In respect of each of the charges of assault occasioning actual bodily harm the allegations assert a significant and serious assault on the mother as a consequence of which she suffered injuries. The allegation as to aggravated sexual assault asserts sexual intercourse without consent at which time the father inflicted actual bodily harm on the mother.
The Court was not informed as to whether the father had entered a plea to the charges but it is to be reasonably inferred from submissions in relation to the present application that the charges will be defended by him.
It is also to be reasonably inferred that on a hearing of the charges, evidence will be given by the mother and other witnesses who observed the mother’s injuries or who heard the mother’s complaints as to the father’s behaviour. At present, having regard to the freshness of the charges, the father has not been presented with a prosecution brief.
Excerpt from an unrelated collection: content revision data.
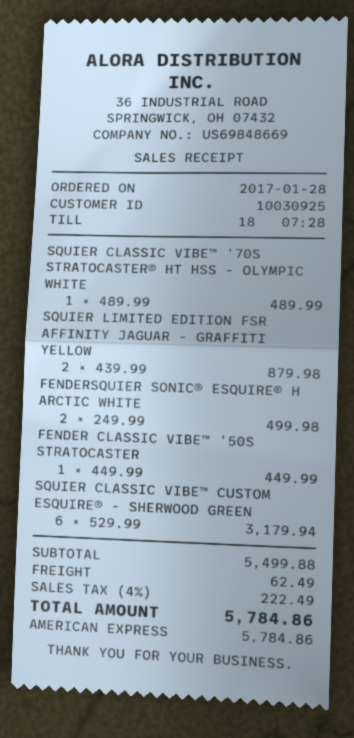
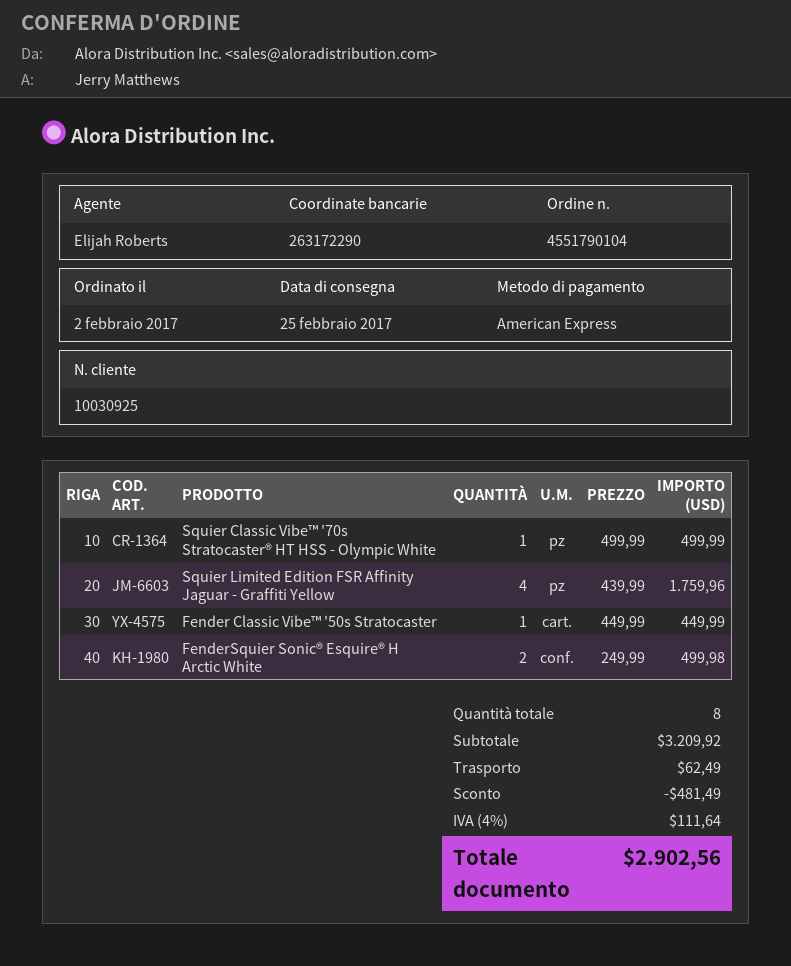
order date: 2017-01-28 -> 2017-02-02
SQUIER CLASSIC VIBE™ '70S STRATOCASTER® HT HSS - OLYMPIC WHITE: 1 x 489.99 = 489.99 -> 1 x 499.99 = 499.99
SQUIER LIMITED EDITION FSR AFFINITY JAGUAR - GRAFFITI YELLOW: 2 x 439.99 = 879.98 -> 4 x 439.99 = 1759.96
SQUIER CLASSIC VIBE™ CUSTOM ESQUIRE® - SHERWOOD GREEN: 6 x 529.99 = 3179.94 -> none
subtotal: 5499.88 -> 3209.92
discount: none -> 481.49
tax: 4% = 222.49 -> 4% = 111.64
total: 5784.86 -> 2902.56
As to be expected, the mother and child have had no contact with the father subsequent to interim orders made in the Federal Circuit Court and it is common ground that the residential circumstances of herself and the child are not known to the father and the paternal family and friends.
It is to be reasonably inferred that if the father is successful in obtaining bail then bail conditions will preclude him from contacting the mother and child.
The mother was interviewed by the single expert Dr C in late September and early October 2014. The single expert report concludes that if the father is found by this Court to be the batterer alleged by the mother then he cannot have a parenting role with the subject child until he takes responsibility for his behaviour and undertakes psychological work to understand and change this behaviour.
The single expert observes that:
[The mother] presented with significant anxiety, which was exacerbated during references to the alleged family violence perpetrated on her and [the child]. Her counsellor and caseworkers confirmed her fears and anxiety have been present long term. Her presentation was consistent with her reports of being fearful of [Mr Mohsen].
The single expert made observations of the child that:
Historically, following the parental separation, [the child] had been observed to be “traumatised…extremely out of control”, reacting aggressively towards his mother and other children, with these aggressive behaviours significantly reduced in 2014… Aged twenty-one months, in August 2013 he was briefly hospitalised “with behavioural problems”…consisting of temper tantrums, head banging and breath-holding.
[The child] was seen to become more distressed when his mother’s anxiety worsened. He has been observed by his mother’s support person to be unusually vigilant about visually tracking her movements, while his mother described him having long-term clingy behaviour towards her, with an ongoing need to check on her whereabouts in their home.
These descriptions of [the child’s] behaviour are consistent with a very anxious, even traumatised young child.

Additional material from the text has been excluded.